Some Israeli officials point to budget and infrastructure concerns, but most of all, they blame “the situation.” That is to say, Arabic is the language of Israel’s enemies, spoken by those who wish that Israel would cease to exist.

“There is an understandable animosity towards the language of the countries which declare they would like to eradicate Israel rather than coexist,” says Gil Lainer, the consul for public diplomacy at the Israeli Consulate in New York.

That attitude is reflected through Jewish Israelis’ perceptions of Arabs in general. In a 2007 survey of 1,600 Israeli high school students, 75 percent of Jewish students associated Arabs with being unclean, uneducated and uncivilized. Conducted by professors from Haifa University’s Center for Research on Peace Education, the study also revealed that more than a third of the Jewish students were afraid of Arabs. Arab attitudes toward Jews included similar assumptions, but in far lower percentages. For example, 75 percent were willing to meet with Jewish students, while 50 percent of Jewish students said the same.

It is this animosity toward Arabs that supporters of mandatory Arabic education in Jewish schools hope to eradicate. Although Jews and Arabs live side by side in Israel, few children on either side have ever had a conversation with someone on the other. For students in the Language as a Cultural Bridge program, their teacher likely is the first person they’ve ever met who was both an authority figure and an Arab.

Usually, if they’ve met Arabs, says Sophia Berger-Drassinower, the coordinator of the program, “they would be servers at restaurants, or janitors, people they don’t feel they have to respect.” She refers to Mayada and Arabic teachers like her as ambassadors for their culture, and says they balance the power struggle. “They love her,” she says of Mayada’s class. “You have to start early, before their misconceptions are formed.”

According to Komem, some people were surprised that the Ministry of Education agreed to fund and expand the initiative this year. The education minister, Gideon Sa’ar, a member of the right-wing Likud party, has been known for pushing more nationalistic programs. Sa’ar recently gained publicity for a campaign to deepen Jewish attachment to contested land through school visits to the West Bank city of Hebron — the location of the Tomb of the Patriarchs, a holy site claimed by both Jews and Muslims.

Many Israelis, including those within the coexistence movement, say that teaching Arabic in Israeli schools, while a noble effort, is just one drop in a very turbulent sea – nowhere near enough to bridge the widening gap between Arabs and Jews.

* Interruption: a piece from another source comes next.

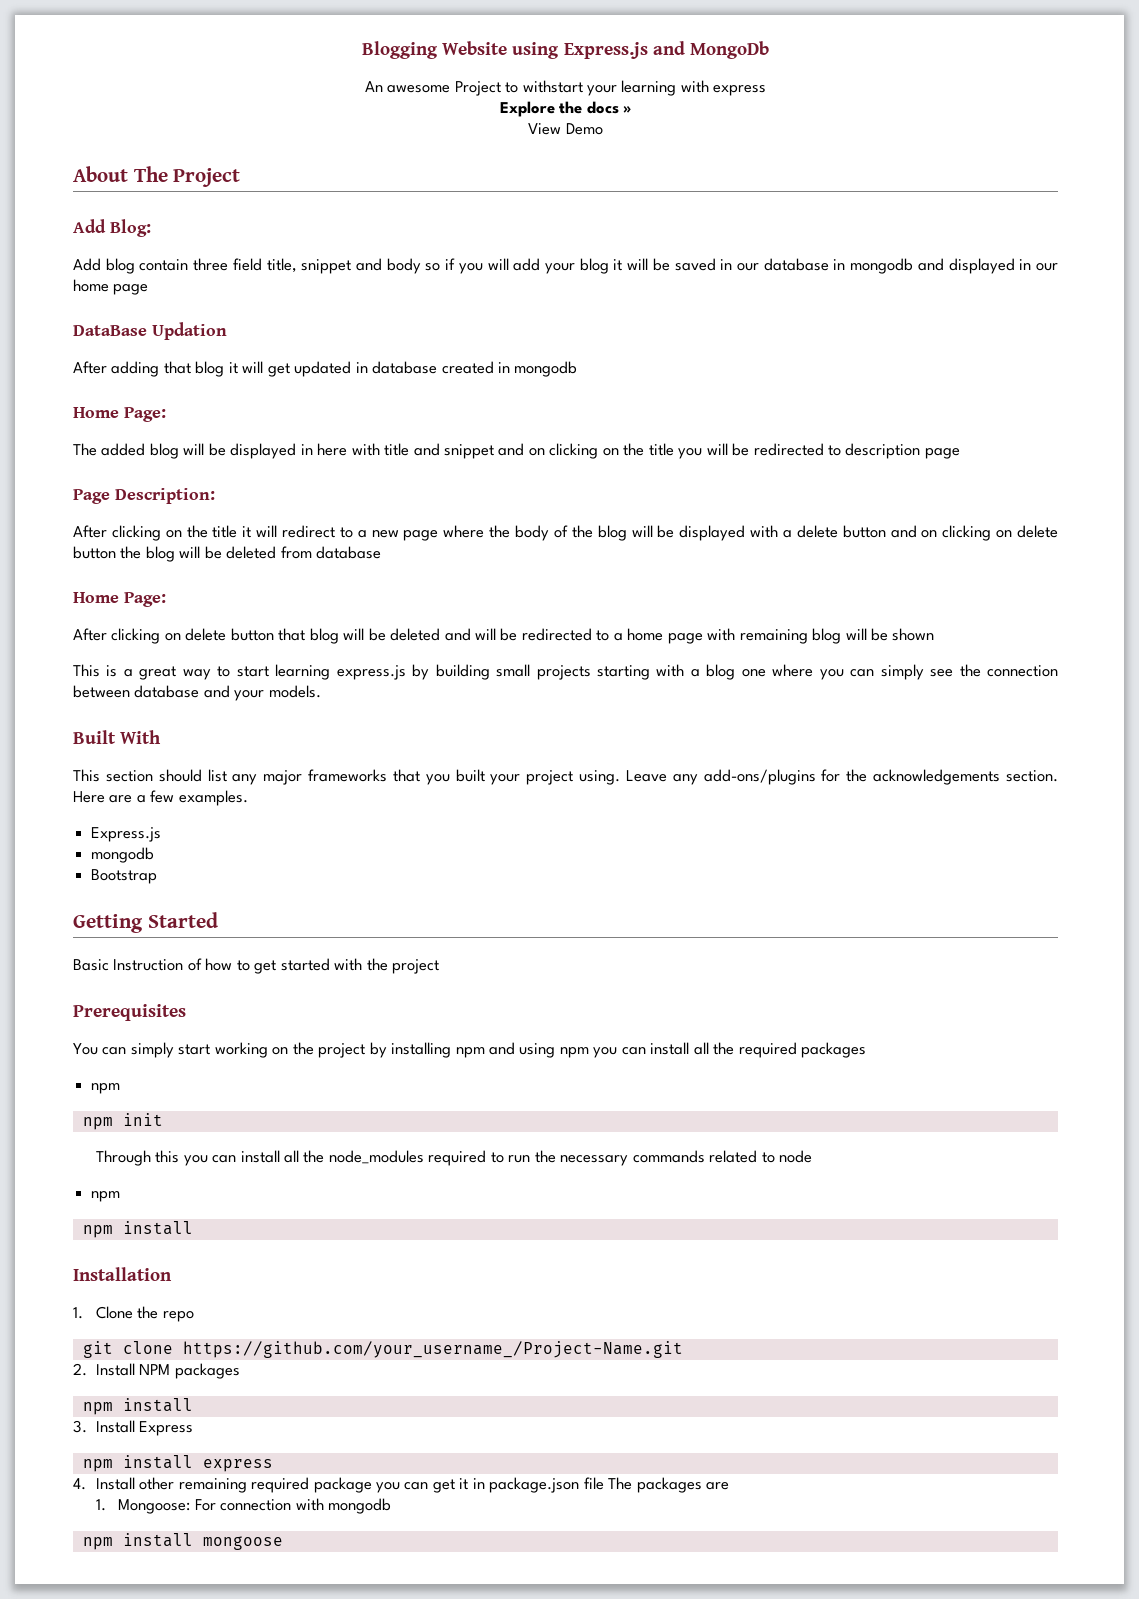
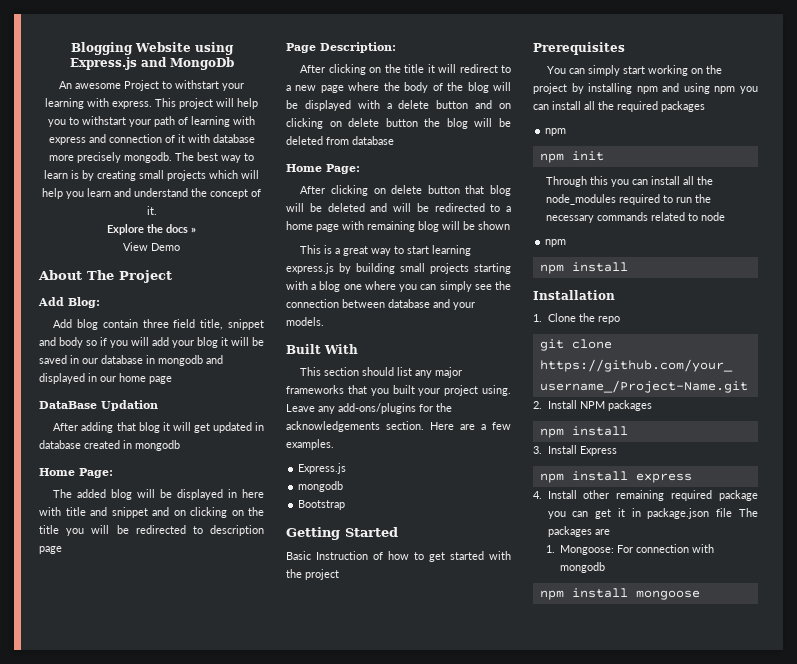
[713,85,767,96] express -> [112,98,258,109] [48,116,255,127] [48,134,255,145] [49,152,254,163] [44,170,259,181] [42,188,261,199] [146,206,157,215] express. This project will help you to withstart your path of learning with express and connection of it with database more precisely mongodb. The best way to learn is by creating small projects which will help you learn and understand the concept of it.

Even Alon, one of the biggest champions of Arabic education in Israel, finds his support at odds with his devotion to Israel’s roots as a Jewish state.

“Hebrew is the language of the country,” he says. “It’s not a binational state, it’s a Jewish state. If we speak about Jewish states, there is only one. If we speak about Muslim states, there are so many.” And while he wants to hear Israelis speaking the language of the region in which they live, he concedes they may not be ready to speak in the tongue of their neighbors: “If it was my decision, I would make it compulsory, but Israeli society feels we’re not prepared yet.”